Scap3 will deploy the code, restart the service and check its port and health. In case it detects some problems on the canary node, it will suggest to perform a roll-back. Otherwise it will proceed to deploying it to the rest of the nodes, which completes the deployment process.

Dealing with Problems

Deployment Debugging

Scap3 includes a utility which can be used to monitor the output of the commands executed on the target nodes. Fire up a second terminal, connect to deployment.eqiad.wmnet and execute the scap deploy-log command from /srv/deployment/<service-name>/deploy before starting the deployment. The output should help you figure out what went wrong.

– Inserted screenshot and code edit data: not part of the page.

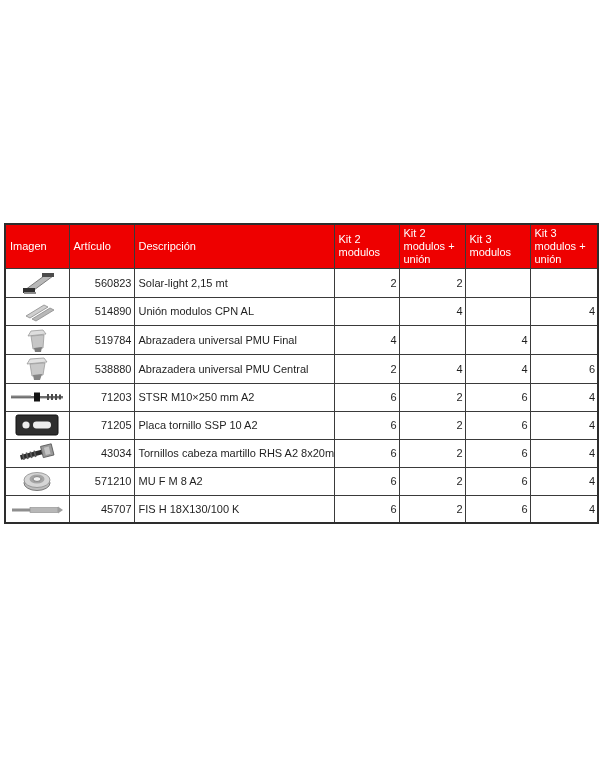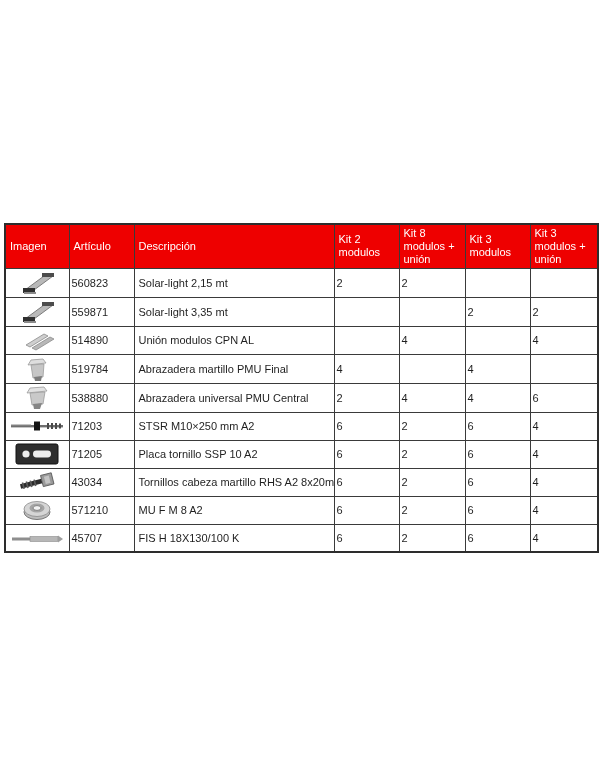"Kit 8 modulos + unión" th { text: 8 -> 2 }
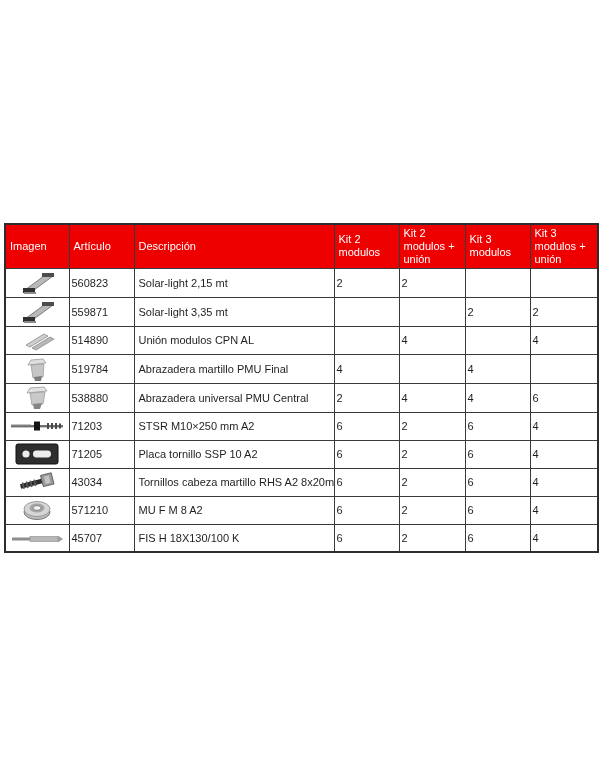"560823" td.num { text-align: left -> right }
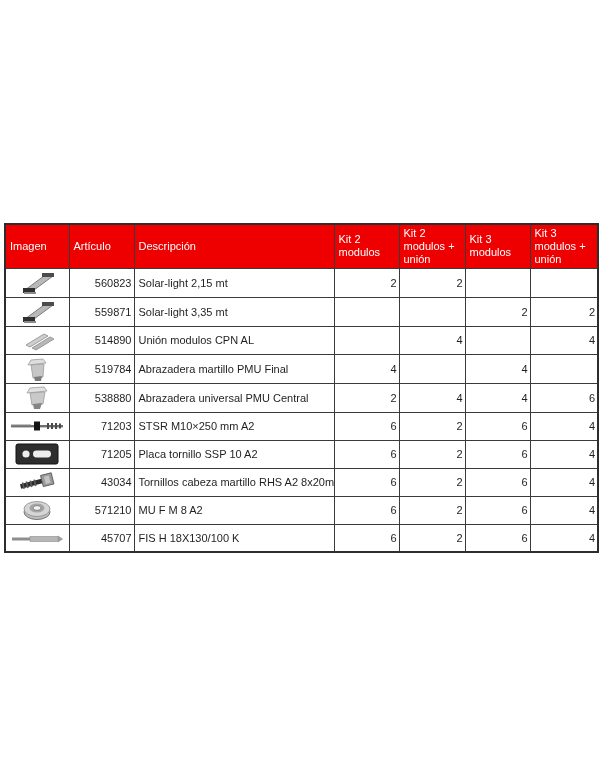"559871" tr { html: <tr> <td><svg> <polygon></polygon> <polygon></polygon> <polygon></polygon> <polygon></polygon> </svg></td> <td>559871</td> <td>Solar-light 3,35 mt</td> <td></td> <td></td> <td>2</td> <td>2</td> </tr> -> none }
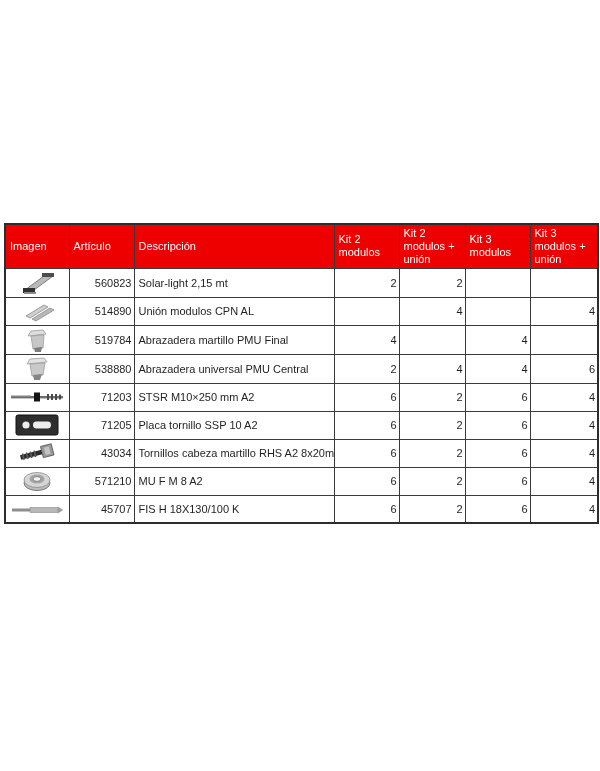"Abrazadera martillo PMU Final" td.desc { text: martillo -> universal }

If you haven't started an instance of scap deploy-log during the deploy, but it went badly, you can still recuperate the logs by running scap deploy-log --latest.

Reverting a Deployment

Sometimes the deployment process goes well, but the code that was deployed isn't functioning properly. To revert a deployment and bring the code on the target nodes to a previous state, find the deploy repository's SHA1 that contained the good code and then deploy it with:

$ scap deploy --rev <sha1>

Service Status Inspection

Each service that provides a monitoring specification (via spec.yaml) can be directly checked for health on each of the target nodes by issuing:

$ check-<service-name>

where service-name is the name of the service in ops/puppet. If all is well, you should receive the response:

All endpoints are healthy

For services that locally log their entries, there is an additional command that allows you to look at logs on a target node in a human-readable format:

$ tail-<service-name>

This command accepts all of the arguments that tail does, so if you monitor the logs as they come, you should use:

$ tail-<service-name> -f